# Interactive Dask on SLURMCluster: JupyterLab Tutorial for Distributed Data Processing and AWS Integration

This notebook provides a tutorial on running Dask in a SLURMCluster using a JupyterLab interactive session. The steps include:

1. SLURM Cluster Configuration: Define a SLURM cluster configuration using the SLURMCluster object, specifying parameters like the compute queue, number of CPU cores per job, and memory allocation. The cluster is then scaled to a desired number of workers using the adapt method.

2. Connect to Dask Cluster: A Dask client is connected to the SLURMCluster, enabling interaction with the Dask computation.

3. Display Dask Dashboard in Jupyter Lab: Utilize the Dask extension for JupyterLab to integrate the Dask Dashboard directly. Instructions are provided to establish the connection to the dashboard.

4. Set AWS Credentials: Set temporary AWS credentials to access an AWS bucket resource defined in the Parallel Works platform, facilitating data transfer.

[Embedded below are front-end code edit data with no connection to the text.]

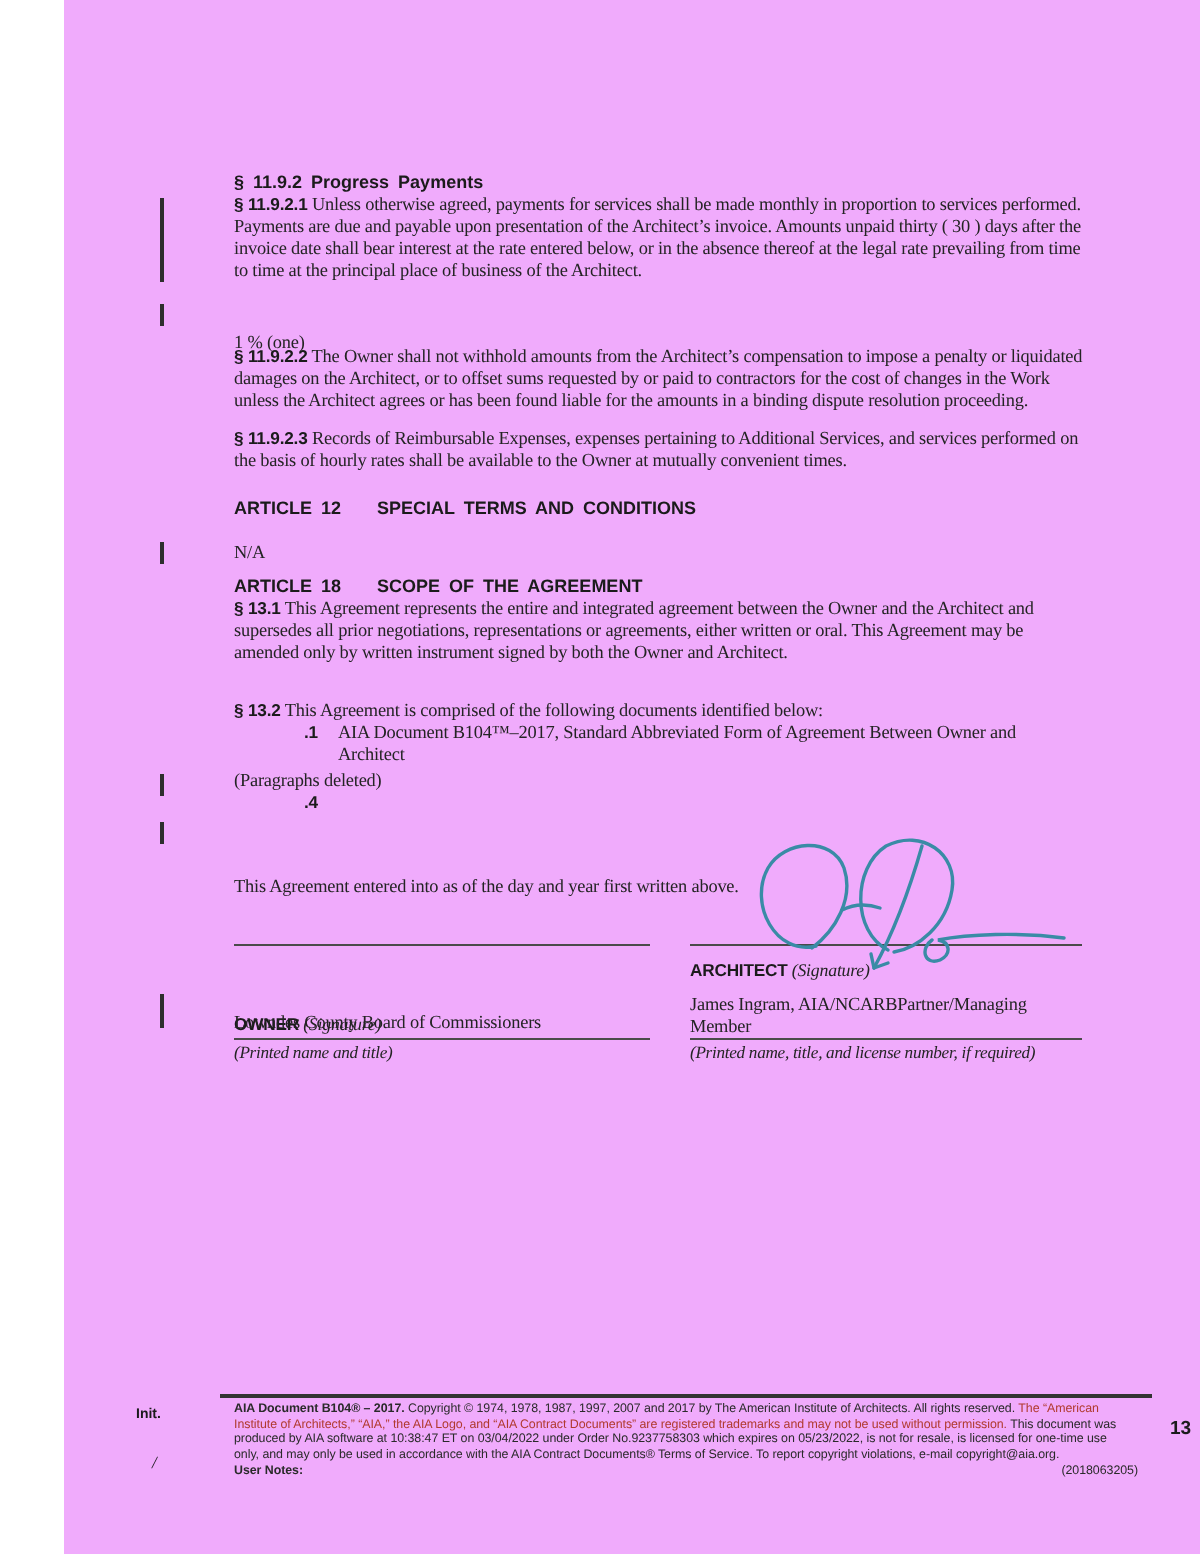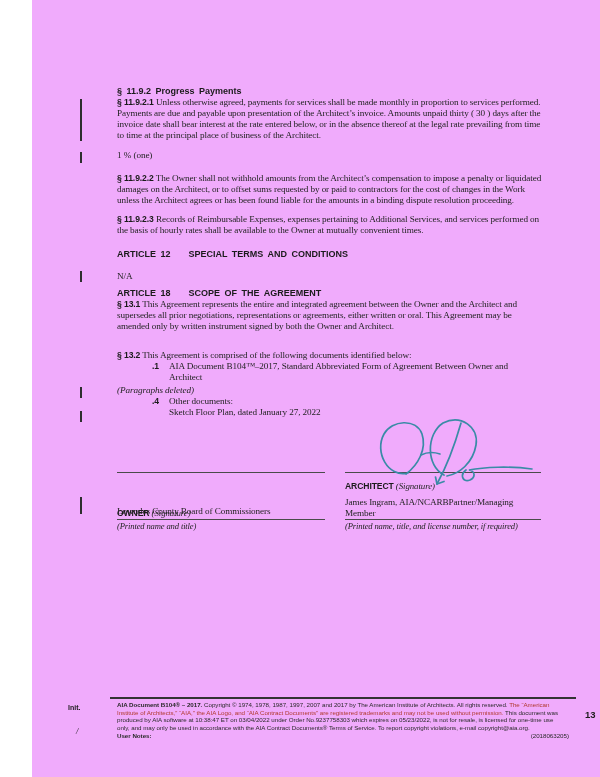--- a/index.html
+++ b/index.html
@@ -4,21 +4,21 @@
 <style>
   html,body{margin:0;padding:0;background:#fff;}
   .page{position:relative;width:600px;height:777px;background:#f0abfc;overflow:hidden;
         font-family:"Liberation Serif",serif;color:#222;margin-left:32px;}
   .abs{position:absolute;}
   .serif{font:9.2px/11px "Liberation Serif",serif;letter-spacing:-0.1px;color:#242424;}
   .ml{white-space:pre-line;}
   .snum{font-family:Liberation Sans, sans-serif;font-weight:bold;font-size:8.6px;letter-spacing:-0.1px;color:#1b1b1b;}
   .shead{font-family:"Liberation Sans",sans-serif;font-weight:bold;font-size:9px;color:#1b1b1b;
          white-space:pre;word-spacing:2px;letter-spacing:0;}
-  .it{font-style:italic;}
+  .it{}
   .bar{position:absolute;left:48px;width:1.5px;background:#2e2e2e;}
   .rule{position:absolute;height:1px;background:#4a4a4a;}
   .item{display:flex;}
   .item .num{width:17px;flex:0 0 17px;}
   .closing{white-space:pre;}
   .sig-label .hint{font:italic 8.9px "Liberation Serif",serif;letter-spacing:-0.1px;color:#242424;}
   .printed-hint{font:italic 8.6px/10px "Liberation Serif",serif;letter-spacing:-0.15px;color:#242424;white-space:pre;}
   .name{white-space:pre-line;}
   .sig-svg{color:var(--ink,#3a8ba6);}
   .flines{font:6.2px/7.7px "Liberation Sans",sans-serif;letter-spacing:-0.02px;color:#2a2a2a;}
@@ -44,21 +44,21 @@
 
   <div class="abs shead" style="left:85px;top:86px;">§ 11.9.2 Progress Payments</div>
 
   <div class="abs serif" style="left:85px;top:97px;width:460px;">
     <span class="snum">§ 11.9.2.1</span><span class="ml"> Unless otherwise agreed, payments for services shall be made monthly in proportion to services performed.
 Payments are due and payable upon presentation of the Architect’s invoice. Amounts unpaid thirty ( 30 ) days after the
 invoice date shall bear interest at the rate entered below, or in the absence thereof at the legal rate prevailing from time
 to time at the principal place of business of the Architect.</span>
   </div>
 
-  <div class="abs serif" style="left:85px;top:150px;text-align:center;">1 % (one)</div>
+  <div class="abs serif" style="left:85px;top:166px;text-align:center;">1 % (one)</div>
 
   <div class="abs serif" style="left:85px;top:173px;width:460px;">
     <span class="snum">§ 11.9.2.2</span><span class="ml"> The Owner shall not withhold amounts from the Architect’s compensation to impose a penalty or liquidated
 damages on the Architect, or to offset sums requested by or paid to contractors for the cost of changes in the Work
 unless the Architect agrees or has been found liable for the amounts in a binding dispute resolution proceeding.</span>
   </div>
 
   <div class="abs serif" style="left:85px;top:214px;width:460px;">
     <span class="snum">§ 11.9.2.3</span><span class="ml"> Records of Reimbursable Expenses, expenses pertaining to Additional Services, and services performed on
 the basis of hourly rates shall be available to the Owner at mutually convenient times.</span>
@@ -82,24 +82,23 @@
   <div class="abs serif item" style="left:120px;top:361px;width:420px;">
     <span class="num snum">.1</span>
     <span class="ml">AIA Document B104™–2017, Standard Abbreviated Form of Agreement Between Owner and
 Architect</span>
   </div>
 
   <div class="abs serif it" style="left:85px;top:385px;">(Paragraphs deleted)</div>
 
   <div class="abs serif item" style="left:120px;top:396px;width:420px;">
     <span class="num snum">.4</span>
-    <span class="ml">Other documents:
-Sketch Floor Plan, dated January 27, 2022</span>
   </div>
 
+  <div class="abs serif closing" style="left:85px;top:438px;">This Agreement entered into as of the day and year first written above.</div>
 
   <div class="rule" style="left:85px;top:472px;width:208px;"></div>
   <div class="rule" style="left:313px;top:472px;width:196px;"></div>
 
   <div class="abs sig-label" style="left:85px;top:502px;">
     <span class="snum">OWNER</span><span class="hint"> (Signature)</span>
   </div>
   <div class="abs sig-label" style="left:313px;top:475px;">
     <span class="snum">ARCHITECT</span><span class="hint"> (Signature)</span>
   </div>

5. Generate Random Data: Create a Dask DataFrame with randomly generated data, and adjust the number of rows as needed.

6. Write and Read Data to/from AWS Bucket: Write the generated data to the specified AWS bucket and read it back into a Dask DataFrame.

7. Process Data: Perform data processing on the Dask DataFrame, filtering rows and grouping by specific columns.

7. Write Processed Data Back to AWS Bucket: Write the processed data back to the AWS bucket using the to_csv method.

The notebook also provides additional details on connecting to the Dask Dashboard, setting AWS credentials, generating and processing random data, and writing and reading data to and from AWS. The provided code snippets and explanations guide users through each step of the process.

In [None]:
import dask
import dask.dataframe as dd
import pandas as pd
from faker import Faker
import os

In [None]:
from dask.distributed import Client
from dask_jobqueue import SLURMCluster

### 1. Define SLURM cluster configuration
In this section, we utilize the [SLURMCluster](https://jobqueue.dask.org/en/latest/generated/dask_jobqueue.SLURMCluster.html) object to deploy Dask within a SLURM cluster. The SLURMCluster is configured with specific parameters, including the compute queue, the number of CPU cores per job, and the memory allocated per job. To facilitate this configuration, the `job_directives_skip` argument is employed, allowing Dask to bypass specific SLURM directives related to memory. It is worth noting that the `--mem` directive needs to be skipped because it is not explicitly defined for the nodes in the SLURM configuration file (`/mnt/shared/etc/slurm/slurm.conf`) of the clusters in the Parallel Works platform.

In [None]:
cluster = SLURMCluster(
    queue = 'compute',
    cores = 2,  # Number of CPU cores per job
    memory = '8GB',  # Memory per job
    job_directives_skip = ['--mem'], # Adding this argument allows Dask to ignore the memory parameter
)


Next, the cluster is scaled to a desired number of workers using the adapt method.

In [None]:
cluster.adapt(
    minimum = 0, 
    maximum = 2
)


Lastly, a Dask client is connected to the cluster.

In [None]:
client = Client(cluster)
client

### 2. Display the Dask Dashboard in Jupyter Lab
The [Dask extension for JupyterLab](https://github.com/dask/dask-labextension) comes pre-installed in the Jupyter Lab interactive session. This extension facilitates the integration of the Dask Dashboard directly into JupyterLab, as demonstrated in this accompanying [video](https://www.youtube.com/watch?v=EX_voquHdk0). To establish the connection to the Dashboard, we employ a proxy, and you can find detailed instructions on this setup in the provided [link](https://jobqueue.dask.org/en/stable/interactive.html). 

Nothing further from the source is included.